Department of Molecular Medicine, Scripps Research, 10550 N Torrey Pines Rd, La Jolla, California 92037, United States.
Department of Genetics, Stanford University, Stanford, California 94305, United States.
J Proteome Res. 2022 Sep 2;21(9):2197-2210. doi: 10.1021/acs.jproteome.2c00281. Epub 2022 Aug 16.
Emerin and lamin B receptor (LBR) are abundant transmembrane proteins of the nuclear envelope that are concentrated at the inner nuclear membrane (INM). Although both proteins interact with chromatin and nuclear lamins, they have distinctive biochemical and functional properties. Here, we have deployed proximity labeling using the engineered biotin ligase TurboID (TbID) and quantitative proteomics to compare the neighborhoods of emerin and LBR in cultured mouse embryonic fibroblasts. Our analysis revealed 232 high confidence proximity partners that interact selectively with emerin and/or LBR, 49 of which are shared by both. These included previously characterized NE-concentrated proteins, as well as a host of additional proteins not previously linked to emerin or LBR functions. Many of these are TM proteins of the ER, including two E3 ubiquitin ligases. Supporting these results, we found that 11/12 representative proximity relationships identified by TbID also were detected at the NE with the proximity ligation assay. Overall, this work presents methodology that may be used for large-scale mapping of the landscape of the INM and reveals a group of new proteins with potential functional connections to emerin and LBR.
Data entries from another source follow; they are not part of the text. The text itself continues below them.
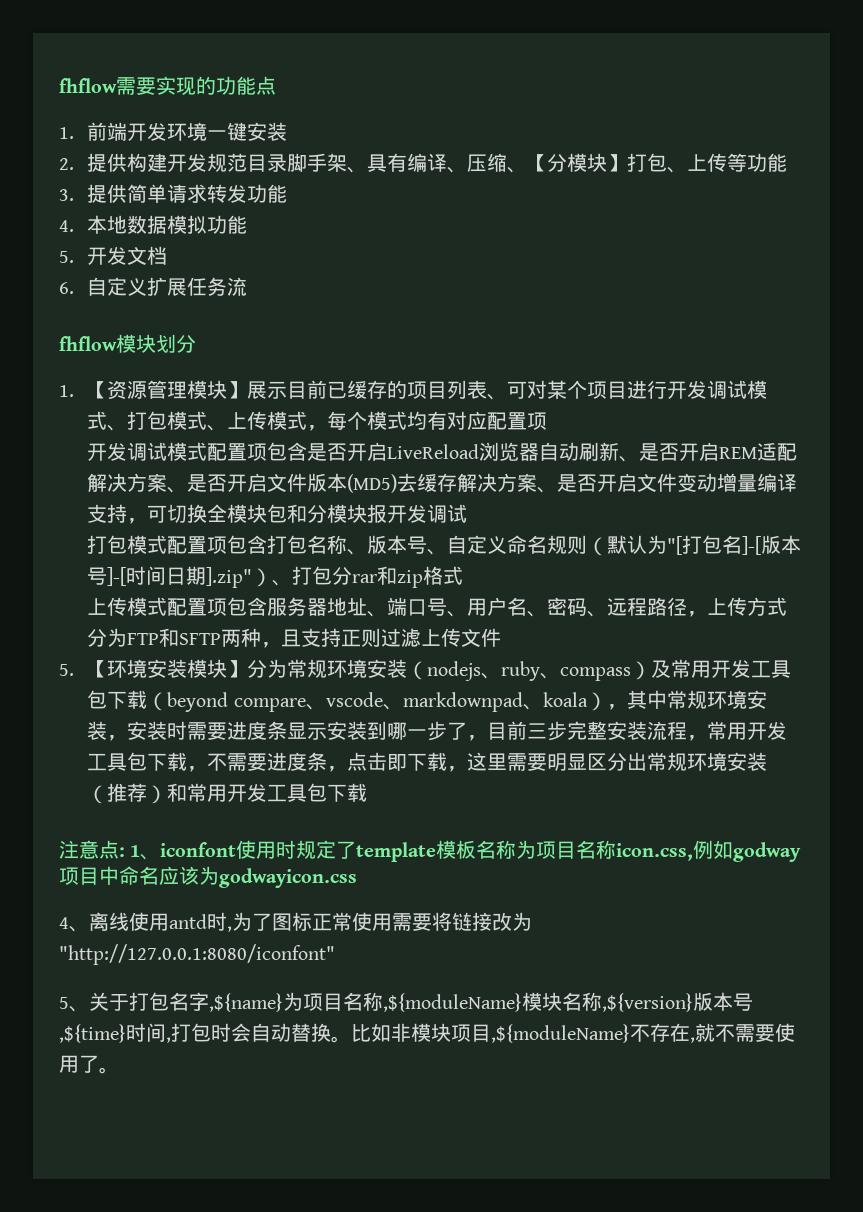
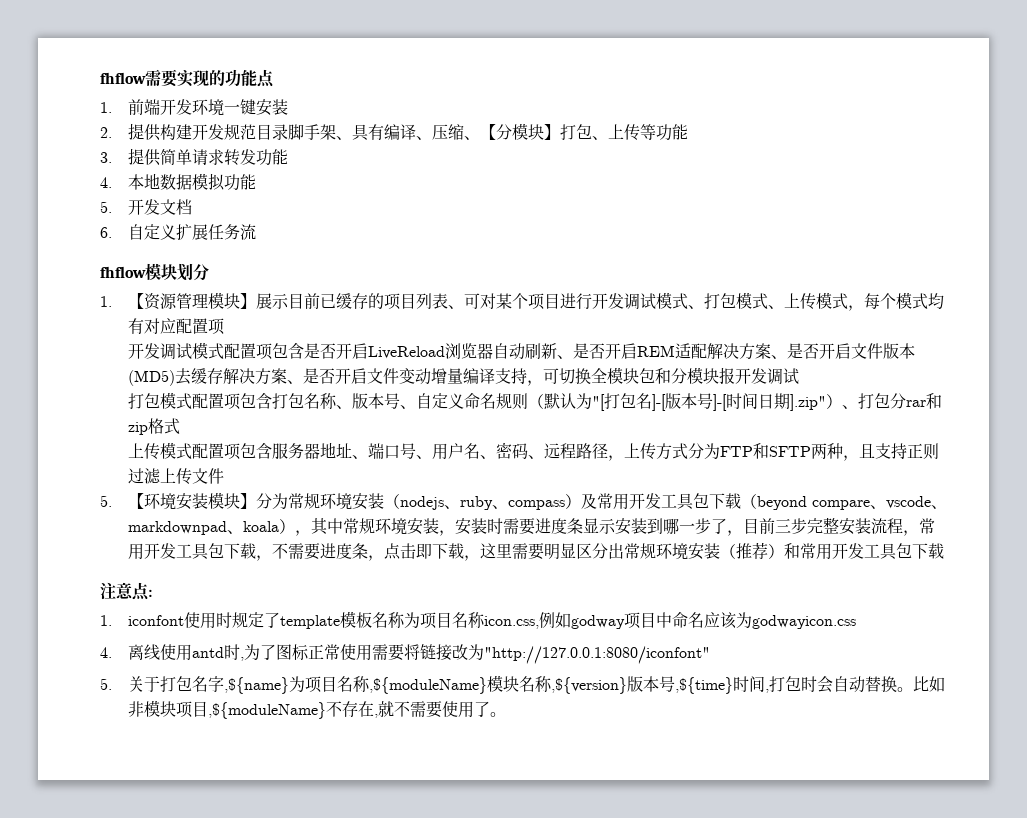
- 注意点: 1、iconfont使用时规定了template模板名称为项目名称icon.css,例如godway项目中命名应该为godwayicon.css
+ 注意点:
+ 1. iconfont使用时规定了template模板名称为项目名称icon.css,例如godway项目中命名应该为godwayicon.css
- 4、离线使用antd时,为了图标正常使用需要将链接改为"http://127.0.0.1:8080/iconfont"
+ 4.离线使用antd时,为了图标正常使用需要将链接改为"http://127.0.0.1:8080/iconfont"
- 5、关于打包名字,${name}为项目名称,${moduleName}模块名称,${version}版本号,${time}时间,打包时会自动替换。
+ 5.关于打包名字,${name}为项目名称,${moduleName}模块名称,${version}版本号,${time}时间,打包时会自动替换。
出核蛋白(emerin)和核膜内层(INM)受体(lamin B receptor,LBR)是核膜上丰富的跨膜蛋白,它们在内核膜处聚集。尽管这两种蛋白都与染色质和核纤层相互作用,但它们具有独特的生化和功能特性。在这里,我们使用工程化的生物素连接酶 TurboID(TbID)进行邻近标记,并结合定量蛋白质组学,比较了培养的小鼠胚胎成纤维细胞中出核蛋白和 LBR 的邻近区域。我们的分析揭示了 232 个高可信度的邻近伴侣,它们与出核蛋白和/或 LBR 选择性相互作用,其中 49 个与两者都有关。这些伴侣包括先前表征的核周集中蛋白,以及许多以前与出核蛋白或 LBR 功能无关的额外蛋白。其中许多是内质网(ER)的跨膜蛋白,包括两种 E3 泛素连接酶。支持这些结果,我们发现 TbID 鉴定的 11/12 个代表性邻近关系也在用邻近连接检测法在 NE 处被检测到。总的来说,这项工作提出了一种可用于大规模绘制 INM 景观的方法,并揭示了一组具有与出核蛋白和 LBR 潜在功能联系的新蛋白。